I know I write every single year on this date…like clockwork, February 15th approaches and I do my best to try to make sense about what, exactly, happened that day. Why February 15th, 2008? Why then?  And, why me?

This year though, I have to admit that I’m finally realizing that words are not really enough.  But I do wonder, are they ever really and truly enough?  Can they capture a feeling so intense that you yourself cannot even name it, let alone explain it?

How do I explain how I felt, all those years ago?
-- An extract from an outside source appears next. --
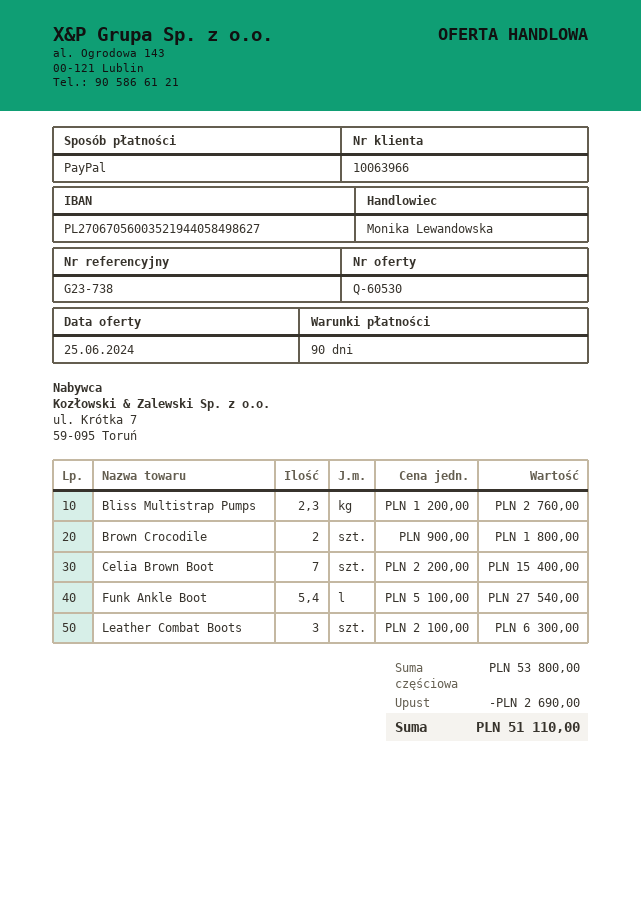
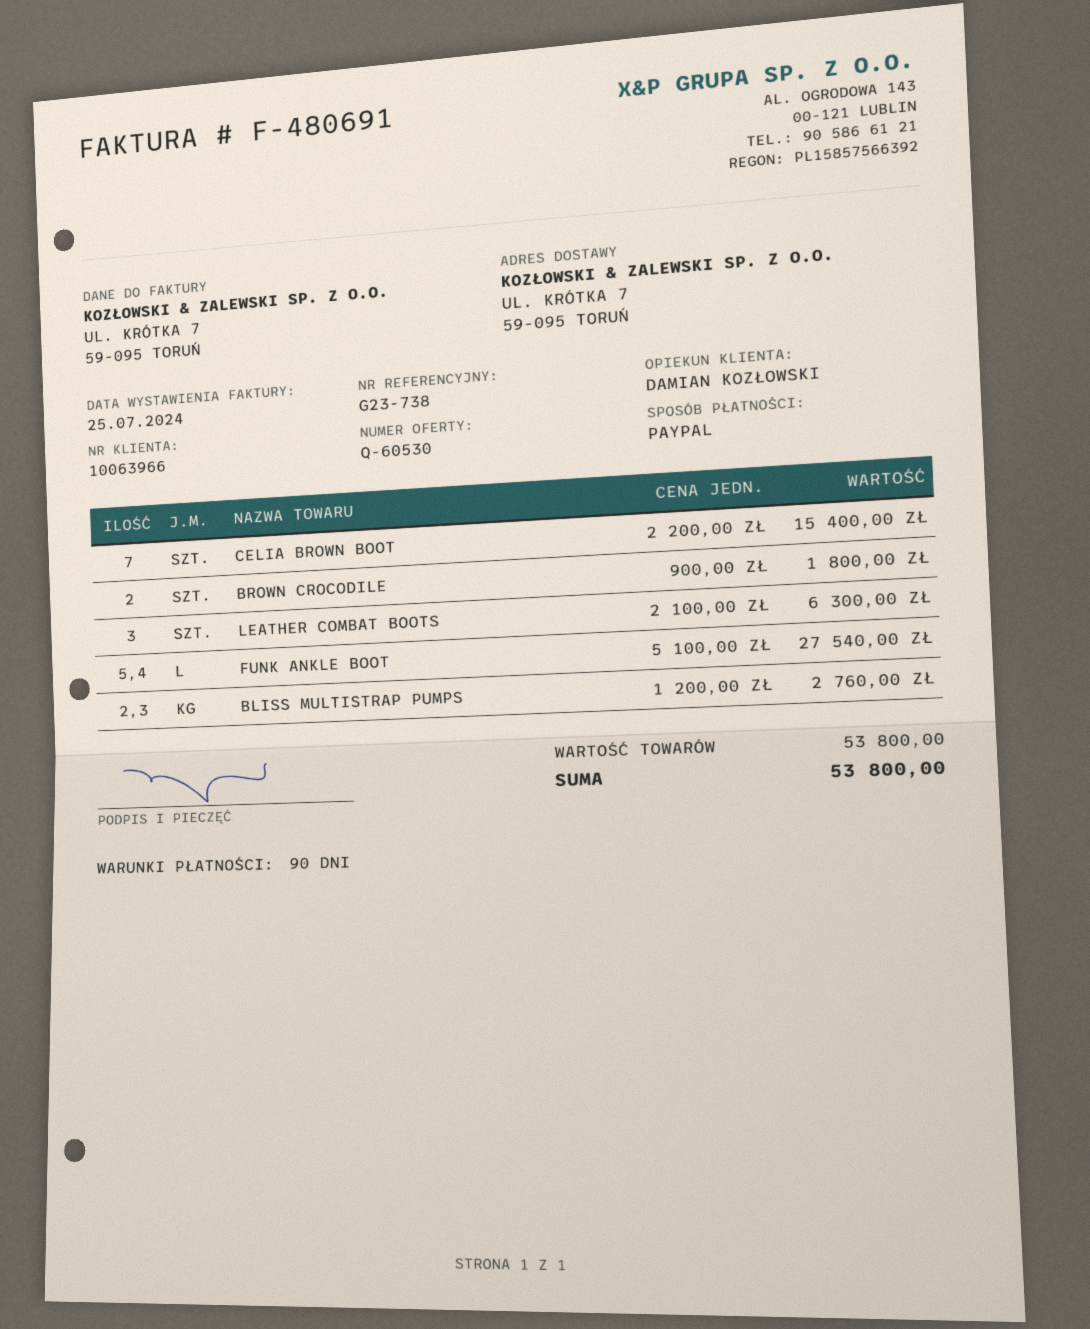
sales rep: Monika Lewandowska -> DAMIAN KOZŁOWSKI
discount: 2690.00 -> none
total: 51110.00 -> 53800.00

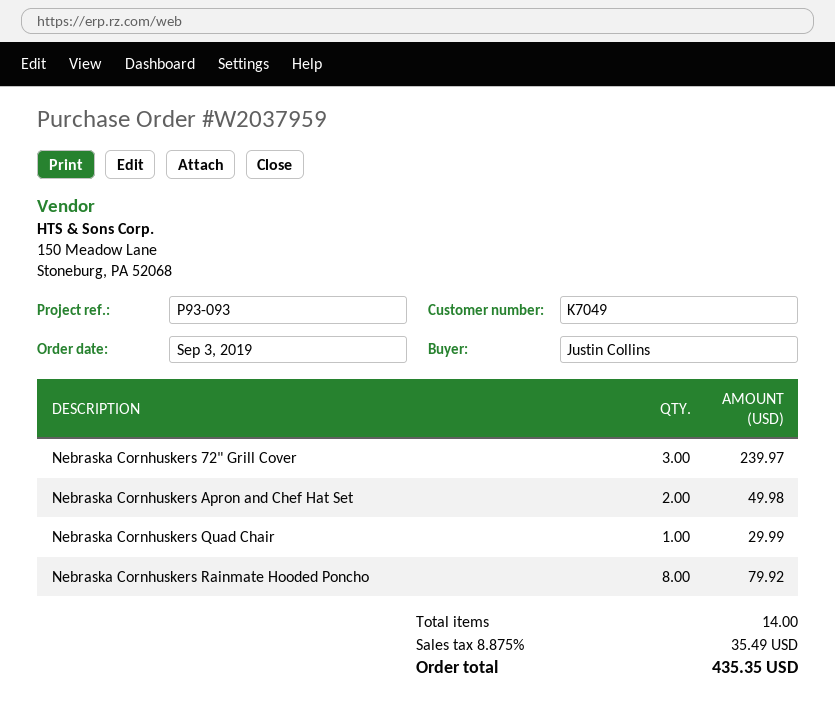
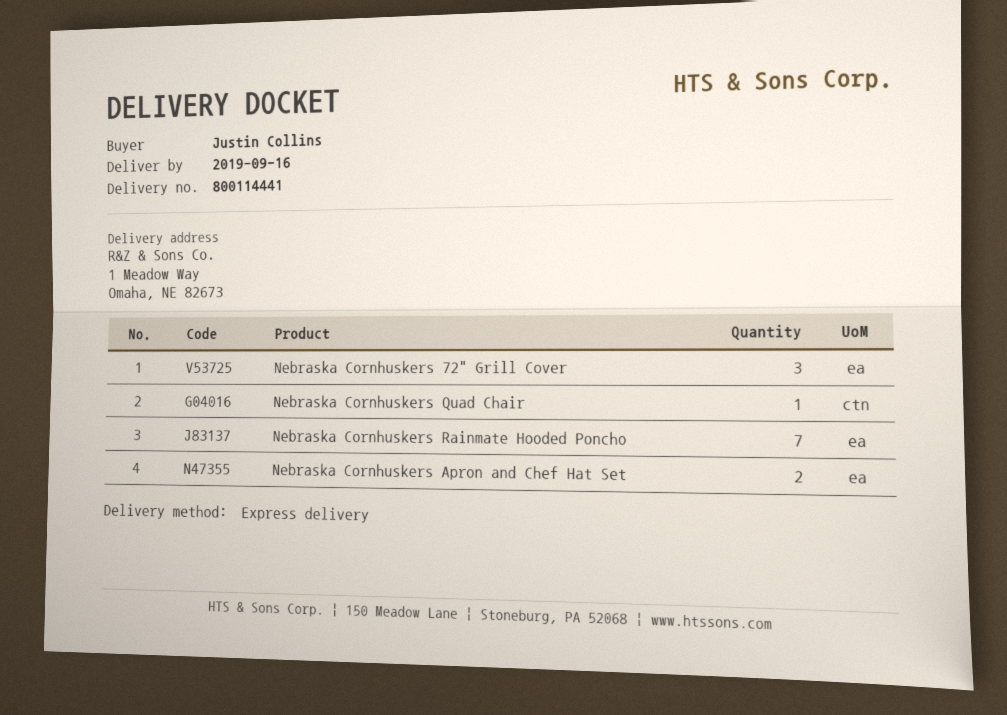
Nebraska Cornhuskers Rainmate Hooded Poncho: 8 -> 7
I remember an intense fight deep inside, struggling back with everything I had against an insidious voice that kept telling me I wasn’t good enough, that I was too much, that I wasn’t deserving of anything except shame.  I remember exhaustion, weary right to and through my bones.  I remember that I was getting tired of fighting something that felt like a losing battle (although this definitely does not mean that I was ready to give in, or give up).  I was free-falling, a term to describe what happens when someone is battling against ED and the body simply can’t, in spite of everything that it tries to do, hold onto weight any longer.  With every bit of weight that my body was losing, ED was winning.  I’ve never admitted that before, Zoe, but it seems, that in hitting eight years free from ED (in my case, in the form of anorexia nervosa), the mirror is finally reflecting back the truth.  And it felt, increasingly, as though ED was, quite possibly, the only way.  Not because ED was a choice (believe me when I say that ED is never a choice– why would someone choose to dance with a partner as abusive as ED?  The answer is simple: we don’t), but because it was so hard to keep fighting against something that seemed determined to claim my body as its own.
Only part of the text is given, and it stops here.